## [DESCRIPTION OF THE TASK]
At the line containing "subtotal: 152.53 -> 124.25", begin repeating lines exactly, and stop only after the final line of the records below.

▶

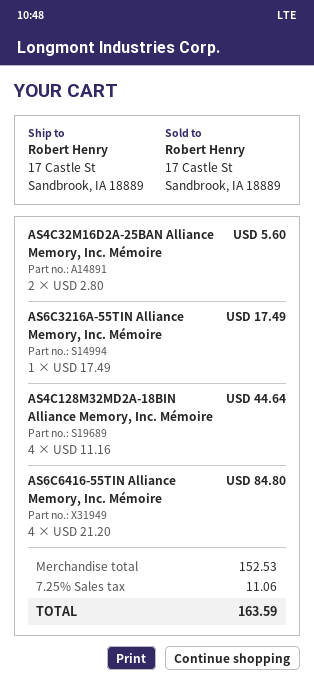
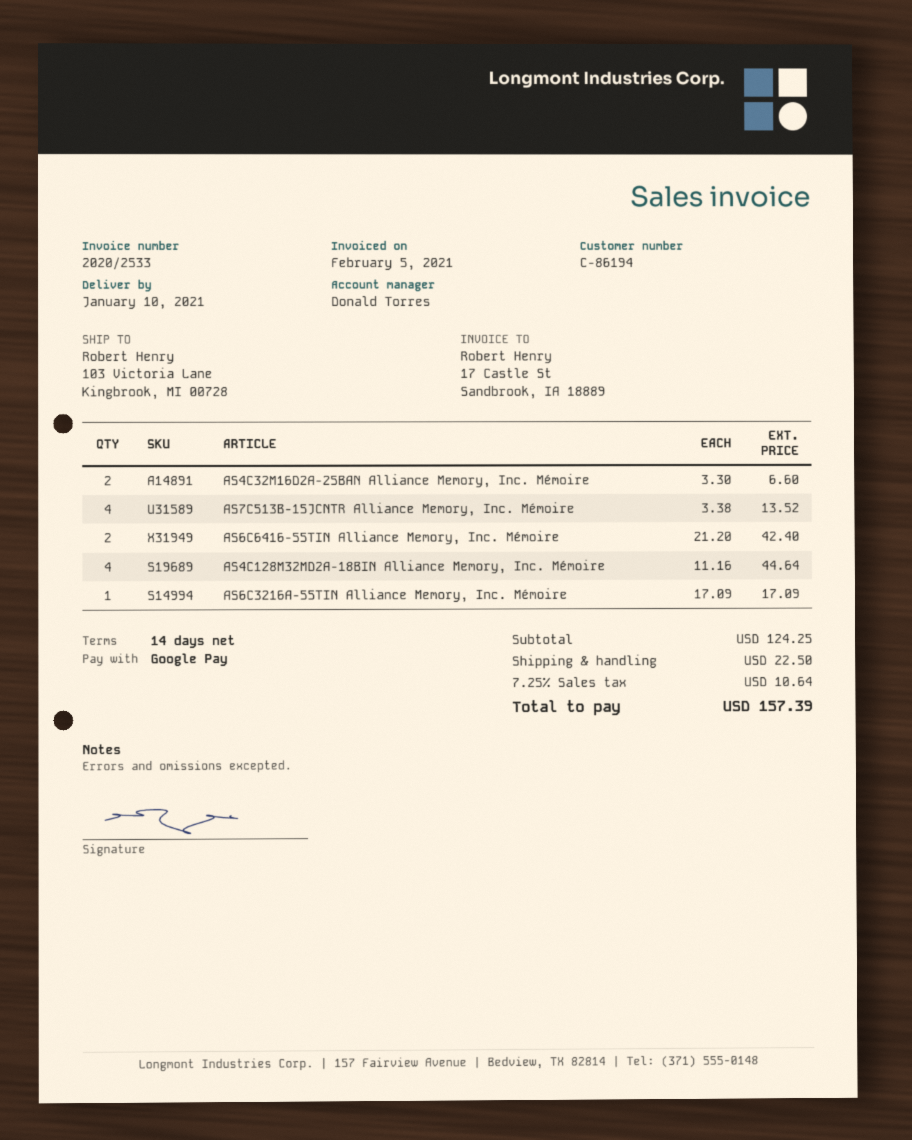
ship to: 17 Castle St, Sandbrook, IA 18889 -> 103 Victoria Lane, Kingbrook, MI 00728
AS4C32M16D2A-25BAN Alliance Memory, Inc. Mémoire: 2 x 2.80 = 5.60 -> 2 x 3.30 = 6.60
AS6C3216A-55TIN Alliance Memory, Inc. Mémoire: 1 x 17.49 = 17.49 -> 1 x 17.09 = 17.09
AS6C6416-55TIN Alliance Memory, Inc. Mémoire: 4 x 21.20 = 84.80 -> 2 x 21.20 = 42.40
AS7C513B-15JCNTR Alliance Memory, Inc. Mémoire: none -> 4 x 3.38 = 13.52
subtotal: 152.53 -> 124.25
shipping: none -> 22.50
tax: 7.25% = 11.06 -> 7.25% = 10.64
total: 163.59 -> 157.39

◀

## [TASK OUTPUT]
subtotal: 152.53 -> 124.25
shipping: none -> 22.50
tax: 7.25% = 11.06 -> 7.25% = 10.64
total: 163.59 -> 157.39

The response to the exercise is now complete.